How Should Teams Manage Branches for Jekyll Sites on GitHub

Introduction

Many teams and organizations use Jekyll and GitHub Pages not only for personal blogs, but also to publish documentation, landing pages, and microsites. When multiple contributors are involved, the structure of your repository becomes critically important. One question that often arises is: how should a team manage the main and gh-pages branches when working with Jekyll?

In this article, we’ll explore collaborative workflows, branching strategies, and automation practices that allow teams to publish Jekyll sites efficiently on GitHub Pages while maintaining a clean and stable repository.

Challenges Faced by Teams When Using Jekyll

1. Confusion Over Branch Roles

Without clear conventions, team members may push changes to the wrong branch, modify compiled HTML by mistake, or create merge conflicts between source and output.

2. Lack of Deployment Automation

Manual builds become error-prone when multiple people work on a site. One missed build step could result in broken links or outdated content being published.

3. Visibility and Permission Control

Not every contributor should have access to modify production content. Some teams want to separate roles: writers create content, editors approve, and only maintainers deploy.

Branching Strategy for Teams

The most reliable and scalable branching strategy for collaborative Jekyll projects is the three-tier model:

1. main: Approved Source Code

This is the central branch that holds reviewed and approved Jekyll source code. All content here is ready to be published.

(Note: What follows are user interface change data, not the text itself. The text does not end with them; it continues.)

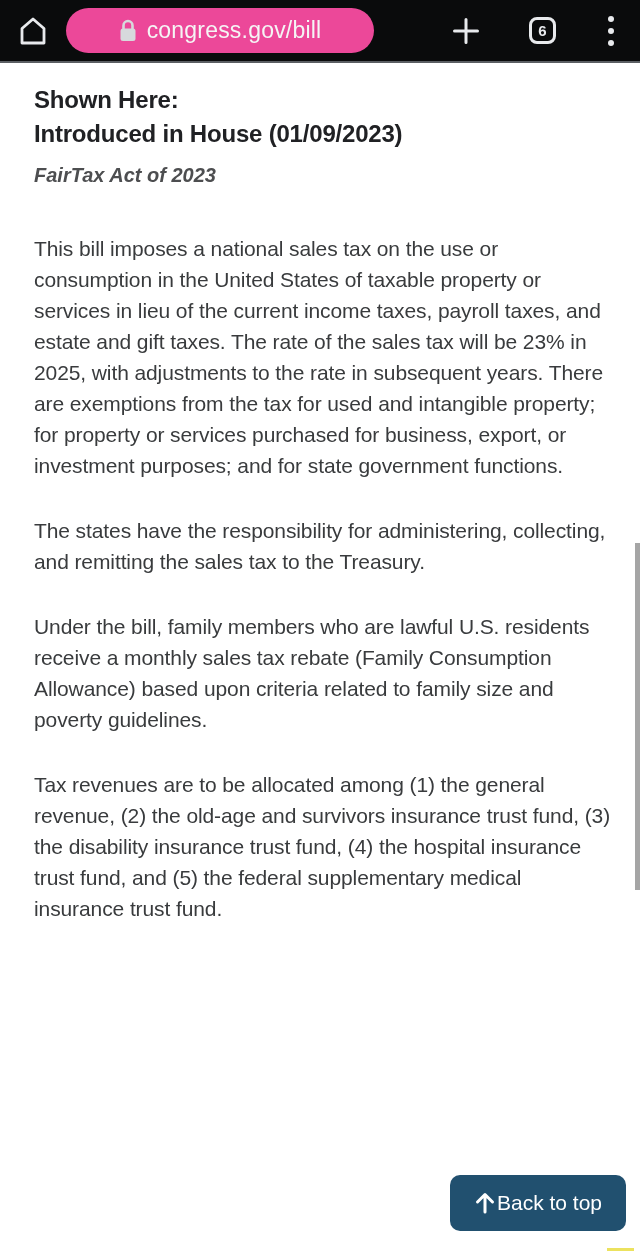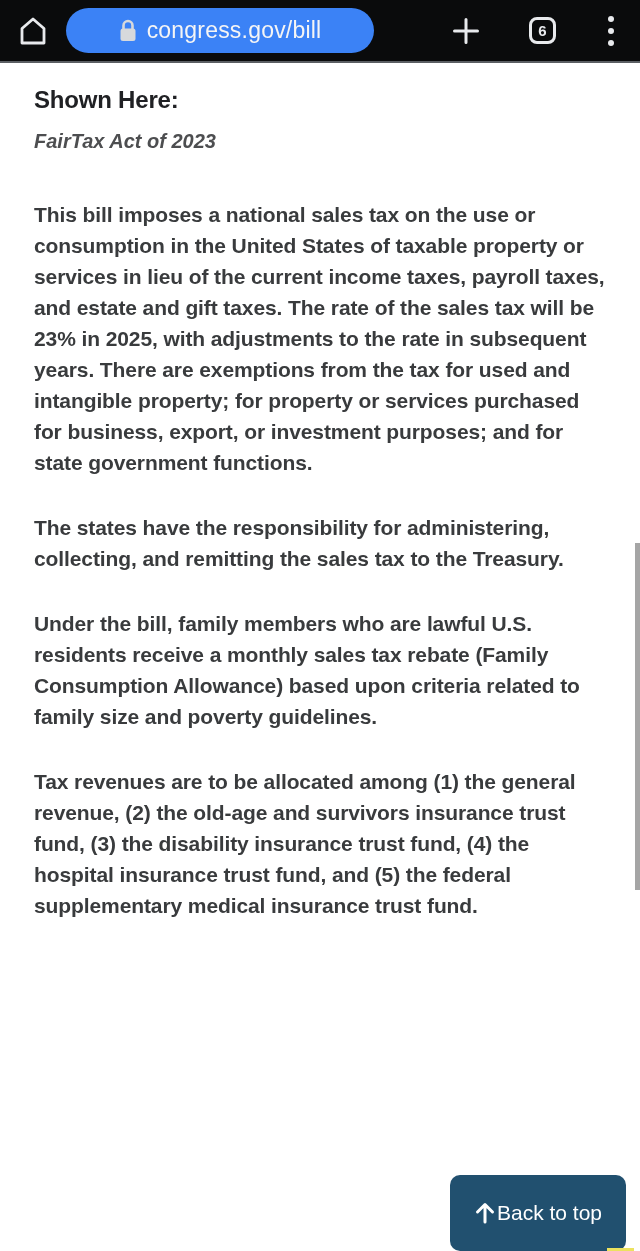--- a/index.html
+++ b/index.html
@@ -22,7 +22,7 @@
   .url-pill {
     margin-left: 16px;
     height: 45px; width: 308px;
-    background: #3b82f6; border-radius: 23px;
+    background: #ec4899; border-radius: 23px;
     display: flex; align-items: center; justify-content: center;
     gap: 10px; flex: 0 0 auto;
   }

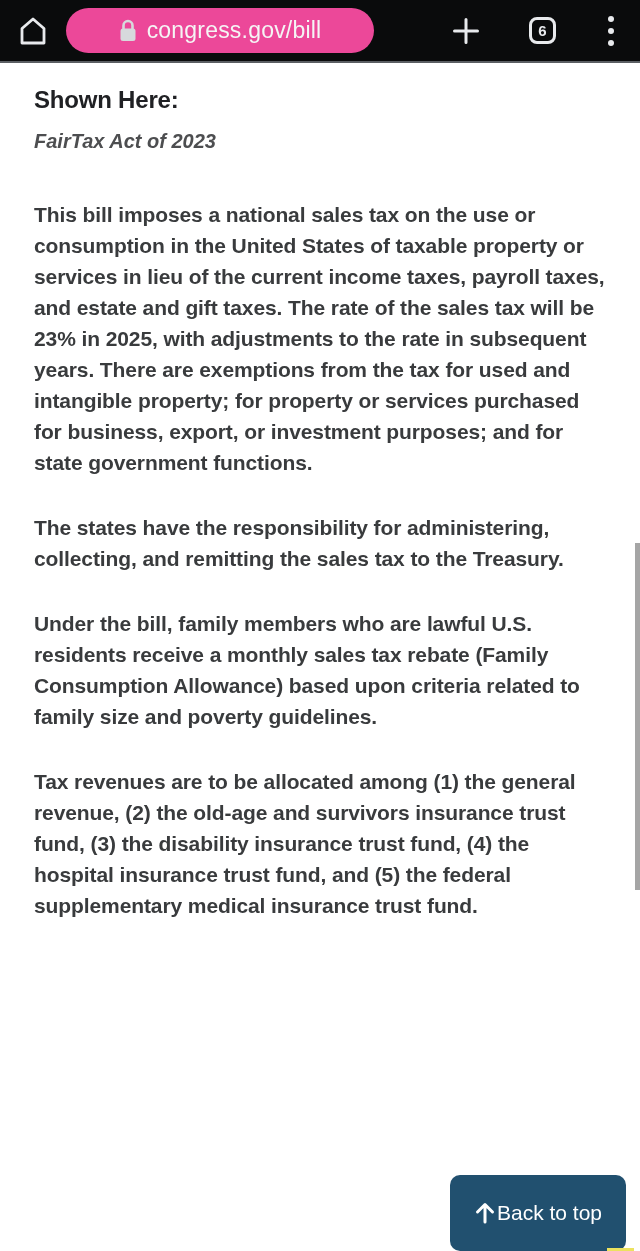--- a/index.html
+++ b/index.html
@@ -118,6 +118,7 @@
 <div class="content">
   <div class="shown-here">
     <h1>Shown Here:</h1>
+    <h1>Introduced in House (01/09/2023)</h1>
   </div>
   <h2 class="bill-title">FairTax Act of 2023</h2>
 

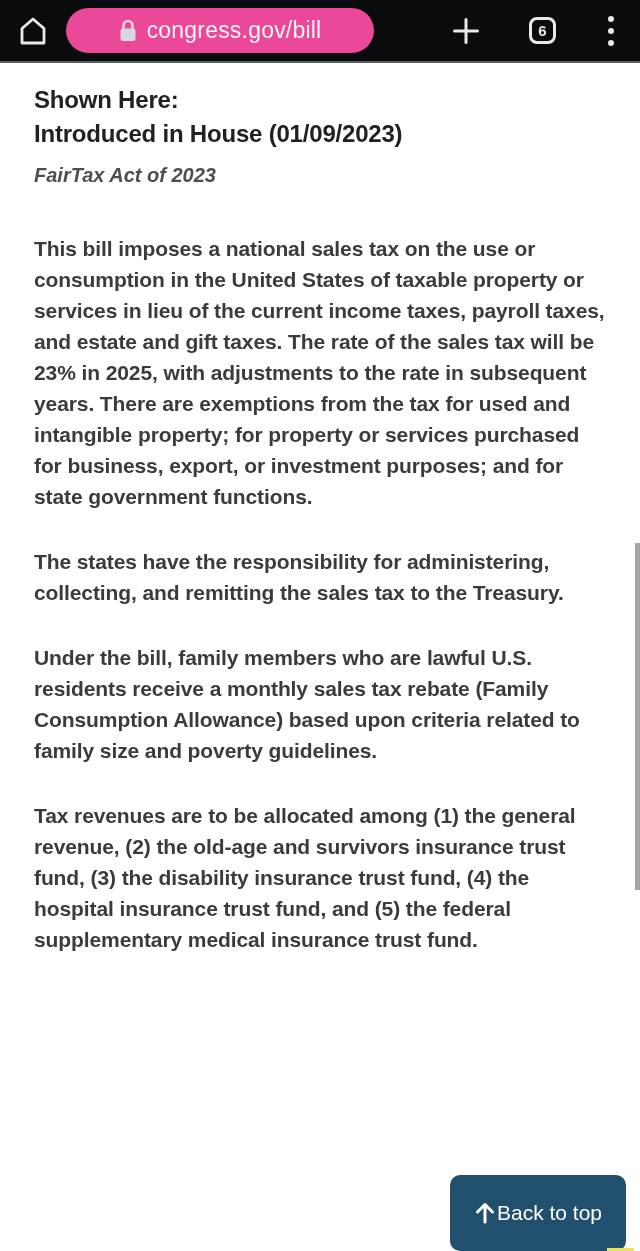--- a/index.html
+++ b/index.html
@@ -52,7 +52,7 @@
     margin-top: 11px;
     font-size: 20px; line-height: 26px; font-weight: bold; color: #4d4e50; font-style: italic;
   }
-  .article { margin-top: 45px; width: 578px; font-weight: bold; }
+  .article { margin-top: 45px; width: 578px; }
   .article p {
     font-size: 21px; line-height: 31px; color: #393b3d;
     margin-bottom: 34px; letter-spacing: -0.1px;

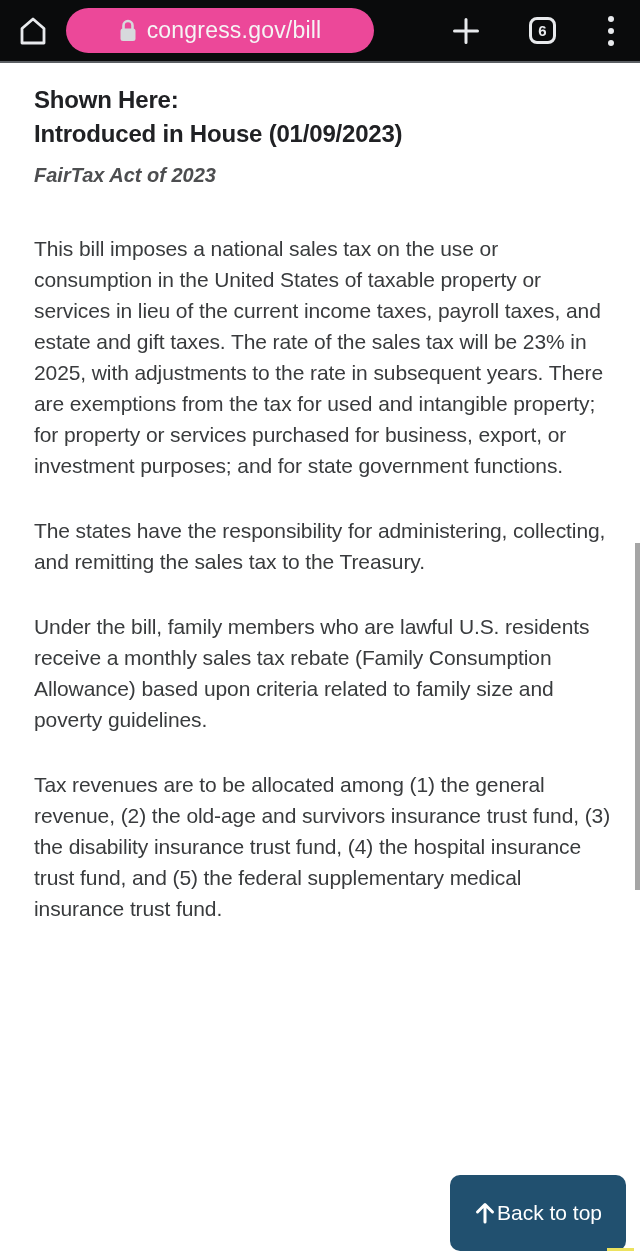--- a/index.html
+++ b/index.html
@@ -67,7 +67,7 @@
   
   .back-top {
     position: absolute; left: 450px; top: 1175px;
-    width: 176px; height: 76px;
+    width: 176px; height: 56px;
     background: #21506f; border-radius: 10px; border: none;
     color: #ffffff; font-size: 21px; font-family: "Liberation Sans", sans-serif;
     display: flex; align-items: center; justify-content: center; gap: 1px;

2. dev: Drafts and Collaboration

Writers and designers push their changes to the dev branch. Editors or maintainers review and merge changes into main after approval.

3. gh-pages: Compiled and Deployed Output

This branch contains only the built static files. It is auto-updated from main using CI tools like GitHub Actions.

How the Workflow Operates

Step-by-Step Example

  1. Writers submit a pull request to dev with new blog posts or content edits.
  2. Editors review and merge to main after testing locally.
  3. A GitHub Action automatically builds the Jekyll site and publishes it to gh-pages.
  4. Users visiting the site see the latest stable content.

Automated Deployment with GitHub Actions

Automation eliminates human error and keeps the team focused on content and structure. Here’s how a simple workflow might look:

Sample GitHub Action


name: Deploy Jekyll Site

on:
  push:
    branches: [main]

jobs:
  build:
    runs-on: ubuntu-latest

    steps:
      - uses: actions/checkout@v3
      - name: Setup Ruby
        uses: ruby/setup-ruby@v1
        with:
          ruby-version: '3.1'
      - run: gem install bundler jekyll
      - run: bundle install
      - run: bundle exec jekyll build -d site
      - name: Deploy to GitHub Pages
        uses: peaceiris/actions-gh-pages@v3
        with:
          github_token: ${{ secrets.GITHUB_TOKEN }}
          publish_dir: ./site
          publish_branch: gh-pages

Why This Branching Strategy Works for Teams

1. It Enforces Clear Roles

Writers never touch production files. Reviewers work in main, while CI handles publishing. This separation keeps workflows clean and prevents accidental overwrites.

2. It's Scalable

As your team grows, you can introduce more specific branches (e.g. feature/content-a) and implement GitHub’s protection rules on main and gh-pages.

3. It Allows Full Plugin Support

Because you're building the site yourself, you’re not limited to GitHub’s safe mode. You can use plugins for features like search, footnotes, diagrams, and more.

4. It Supports Preview Deployments

Want to preview PRs before merging? Use GitHub Actions to deploy every pull request to a temporary URL via services like Netlify or Vercel.

Best Practices for Collaborative Teams Using Jekyll

  • Document your contribution and branching process in a CONTRIBUTING.md file.
  • Use pull requests for all changes, even from core team members.
  • Enable branch protection on main and gh-pages.
  • Enforce review rules (e.g. at least one approving review).
  • Use status checks to ensure builds pass before merging.

Alternatives and Variations

Mono-Branch Strategy (for small teams)

If you're only 1-2 people, you can use just the main branch and deploy manually or automatically. This keeps things simple, but lacks scalability.

Split Repositories (advanced)

Some teams use two separate repositories: one for the source (private) and one for the built output (public). This allows stricter control but adds complexity in syncing.

Example: Jekyll-Based Docs for Internal Platform

A team building internal tools at a startup might have:

  • Writers adding new tutorials in _posts
  • Editors reviewing technical accuracy
  • CI/CD systems automatically updating gh-pages

This ensures the documentation is always accurate, reviewed, and in sync with platform updates — without relying on manual updates or exposing internal notes.

Conclusion

For collaborative teams working with Jekyll on GitHub Pages, branching strategy is not just a technical choice — it's a foundation for how people interact, contribute, and publish together.

The combination of dev, main, and gh-pages creates a clean, scalable, and automatable workflow that keeps your project organized, your team coordinated, and your website always up to date.

If you're building a team-driven blog, documentation site, or public platform — it's worth investing in this branching model early on to avoid chaos later.